Shaykh ad-Darqawi was a Sufi master in Morocco around the turn of the 19th century. This collection of letters he sent to his students are focused on primarily practical problems his students faced in their life of devotion to their faith. While not a Muslim myself, I found his instructions extremely useful to me.
It has been theorized that Gurdjieff’s Fourth Way system had Sufic antecedents and that makes sense when you consider the contents of these letters. There is a focus on ordering one’s internal world and a presumption of multiple I’s. A few favorite excerpts below:
“As this professor you told me about who is unable to find the state of presence, tell him not to look towards the past nor towards the future, to become the son of the moment, and to take death as the target before his eyes. Then he will find this state, God willing.”

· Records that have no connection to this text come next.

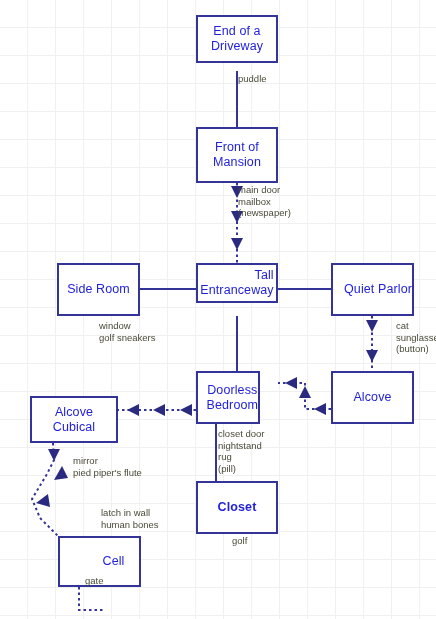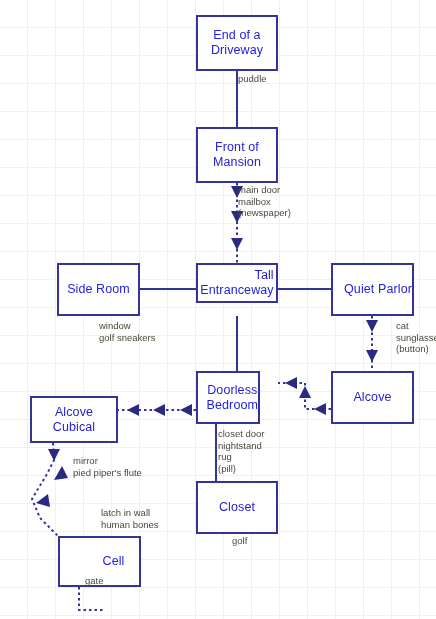--- a/index.html
+++ b/index.html
@@ -89,21 +89,21 @@
     <line x1="216" y1="424" x2="216" y2="481" stroke="#333399" stroke-width="2"></line>
 
     <path d="M53,443 L54,460 L47,474 L32,499 L40,518 L58,536" fill="none" stroke="#333399" stroke-width="2" stroke-dasharray="2.5 3"></path>
     <polygon points="48,449 60,449 54,461" fill="#2a2a80"></polygon>
     <polygon points="62,466 68,478 54,480" fill="#2a2a80"></polygon>
     <polygon points="48,494 50,507 36,503" fill="#2a2a80"></polygon>
 
     <path d="M79,587 L79,610 L103,610" fill="none" stroke="#333399" stroke-width="2" stroke-dasharray="2.5 3"></path>
   </svg>
 
-  <div class="node" style="left:196px; top:15px; width:82px; height:56px;">
+  <div class="node" style="left:196px; top:15px; width:82px; height:48px;">
     <div>
       <span>End of a</span>
       <span>Driveway</span>
     </div>
   </div>
 
   <div class="node" style="left:196px; top:127px; width:82px; height:56px;">
     <div>
       <span>Front of</span>
       <span>Mansion</span>
@@ -141,21 +141,21 @@
       <span>Alcove</span>
     </div>
   </div>
 
   <div class="node" style="left:30px; top:396px; width:88px; height:47px;">
     <div>
       <span>Alcove Cubical</span>
     </div>
   </div>
 
-  <div class="node" style="left:196px; top:481px; width:82px; height:53px;">
+  <div class="node" style="left:196px; top:481px; width:82px; height:53px;font-weight:bold;">
     <div>
       <span>Closet</span>
     </div>
   </div>
 
   <div class="node" style="left:58px; top:536px; width:83px; height:51px;padding-left:28px;">
     <div>
       <span>Cell</span>
     </div>
   </div>

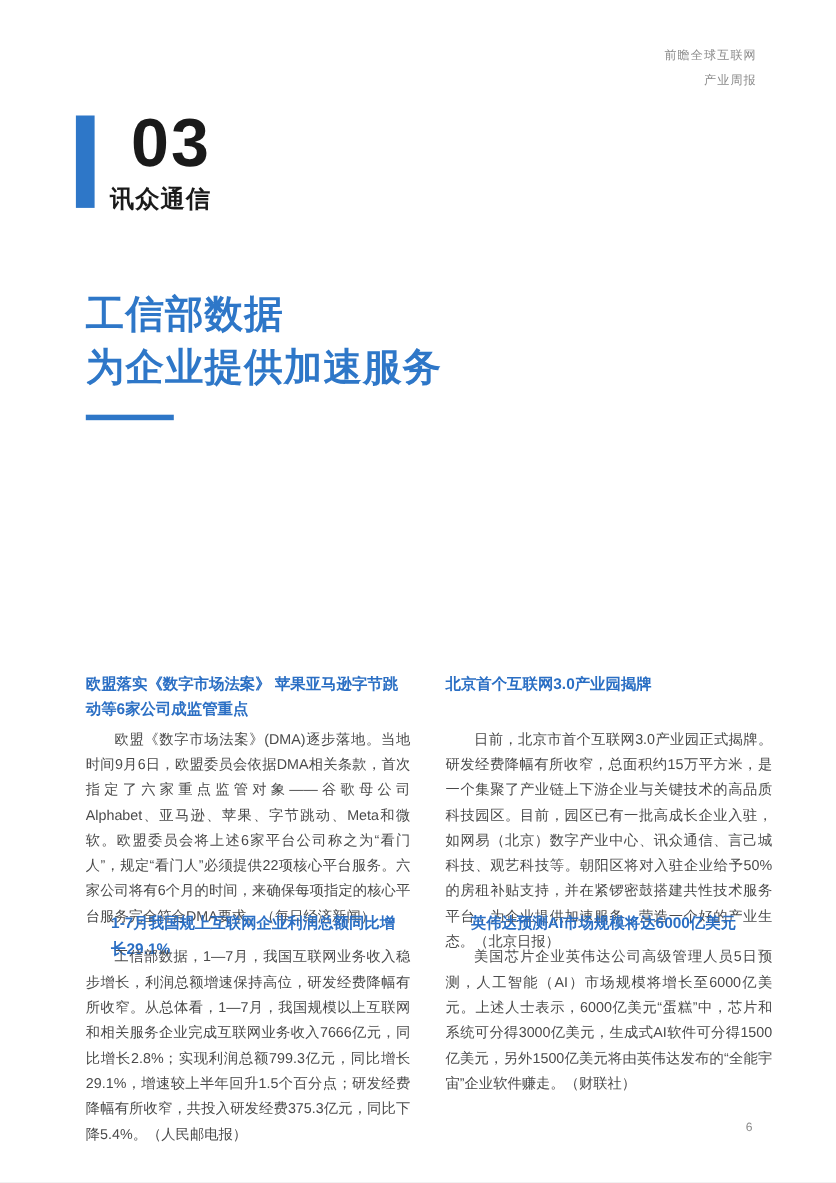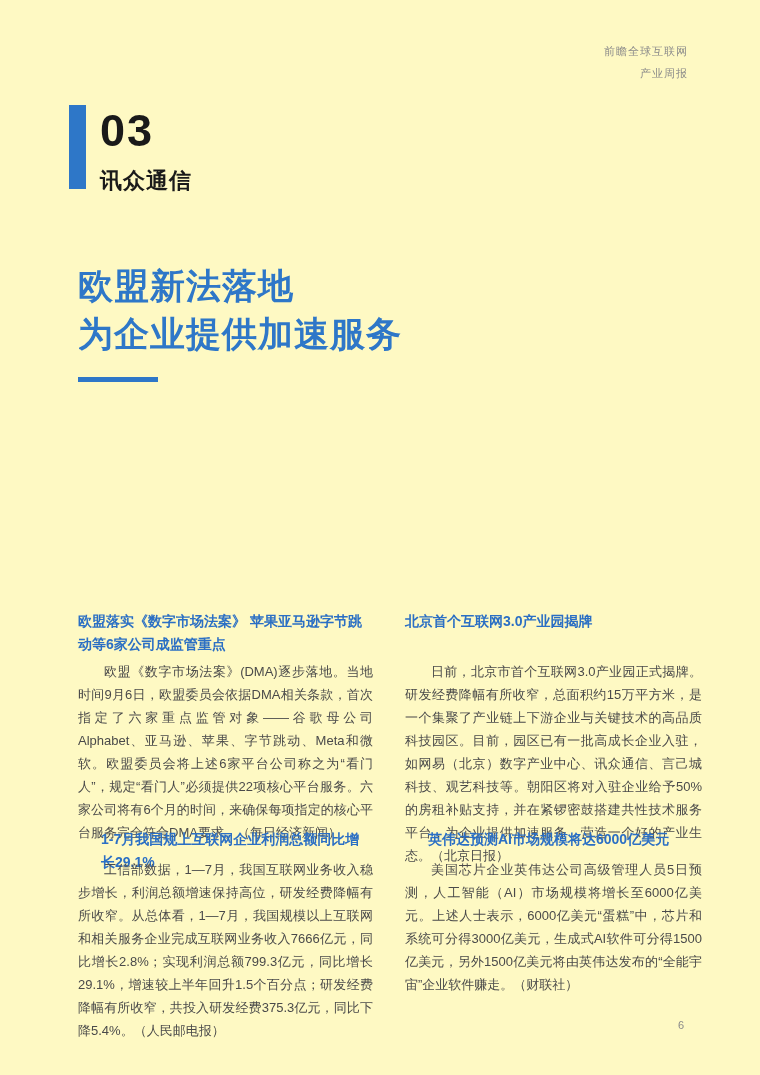--- a/index.html
+++ b/index.html
@@ -9,44 +9,45 @@
     --muted:#8A8A8A;
     --ink:#1A1A1A;
   }
   *{margin:0;padding:0;box-sizing:border-box;}
   html,body{background:#e8e8e8;}
   body{font-family:"Liberation Sans","DejaVu Sans",sans-serif;}
   .page{
     position:relative;
     width:760px;height:1075px;
     margin:0 auto;
-    background:#fef9c3;
+    background:#ffffff;
     overflow:hidden;
   }
   
   .doc-header{
     position:absolute;top:40px;right:72px;
     text-align:right;
     font-size:11px;line-height:22px;
     color:var(--muted);
     letter-spacing:1px;
   }
   
   .chapter{
     position:absolute;left:69px;top:102px;
     display:flex;align-items:stretch;gap:14px;
   }
   .chapter-bar{
     width:17px;height:84px;margin-top:3px;
     background:var(--accent);
   }
   .chapter-number{
-    font-size:45px;line-height:58px;
+    font-size:62px;line-height:58px;
     font-weight:700;color:var(--ink);
     letter-spacing:2px;
+    text-align:right;
   }
   .chapter-title{
     margin-top:6px;
     font-size:22px;font-weight:700;color:var(--ink);
     letter-spacing:1px;
   }
   
   .headline{
     position:absolute;left:78px;top:262px;
     color:var(--accent);
@@ -97,21 +98,21 @@
 
   <div class="chapter">
     <div class="chapter-bar"></div>
     <div>
       <div class="chapter-number">03</div>
       <div class="chapter-title">讯众通信</div>
     </div>
   </div>
 
   <div class="headline">
-    <div>欧盟新法落地</div>
+    <div>工信部数据</div>
     <div>为企业提供加速服务</div>
     <div class="headline-rule"></div>
   </div>
 
   <div class="articles">
 
     <article class="row1">
       <h3 class="a-title">欧盟落实《数字市场法案》 苹果亚马逊字节跳动等6家公司成监管重点</h3>
       <p class="a-body">欧盟《数字市场法案》(DMA)逐步落地。当地时间9月6日，欧盟委员会依据DMA相关条款，首次指定了六家重点监管对象——谷歌母公司Alphabet、亚马逊、苹果、字节跳动、Meta和微软。欧盟委员会将上述6家平台公司称之为“看门人”，规定“看门人”必须提供22项核心平台服务。六家公司将有6个月的时间，来确保每项指定的核心平台服务完全符合DMA要求。（每日经济新闻）</p>
     </article>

“… If you wish to free yourself from your passionate soul, reject what it tries to suggest to you and pay no attention to it, for it will most certainly continue to molest you and will not leave you in peace; it will say to you, for example: you are lost! Let its insinuations neither disturb nor dismay you, whatever it may say, but remain seated, if you were seated, or standing, if you were standing; continue to sleep if you were sleeping, to eat if you were eating, to drink if you were drinking, to laugh if you were laughing, to pray if you were praying Or to recite if you were reciting and so on. Do not listen to it, unless it says to you: you belong to the believers, to those who know God, or: you are in the hands of God and His grace and His generosity are without measure. For it will not cease to harass you with its whisperings until you become fixed in impassivity towards it, as we have recommended, while continuing to conform to the wont sunnah of the Prophet; but if you do listen to it, it will begin by saying: you are going to lose, then you are an evildoer! and, if unbelief were not the very limit of the trial, it would say to you: you are an unbeliever! and go on accusing you more and more.”
I can’t say enough how much I loved this book. One of my new favorites. Timeless.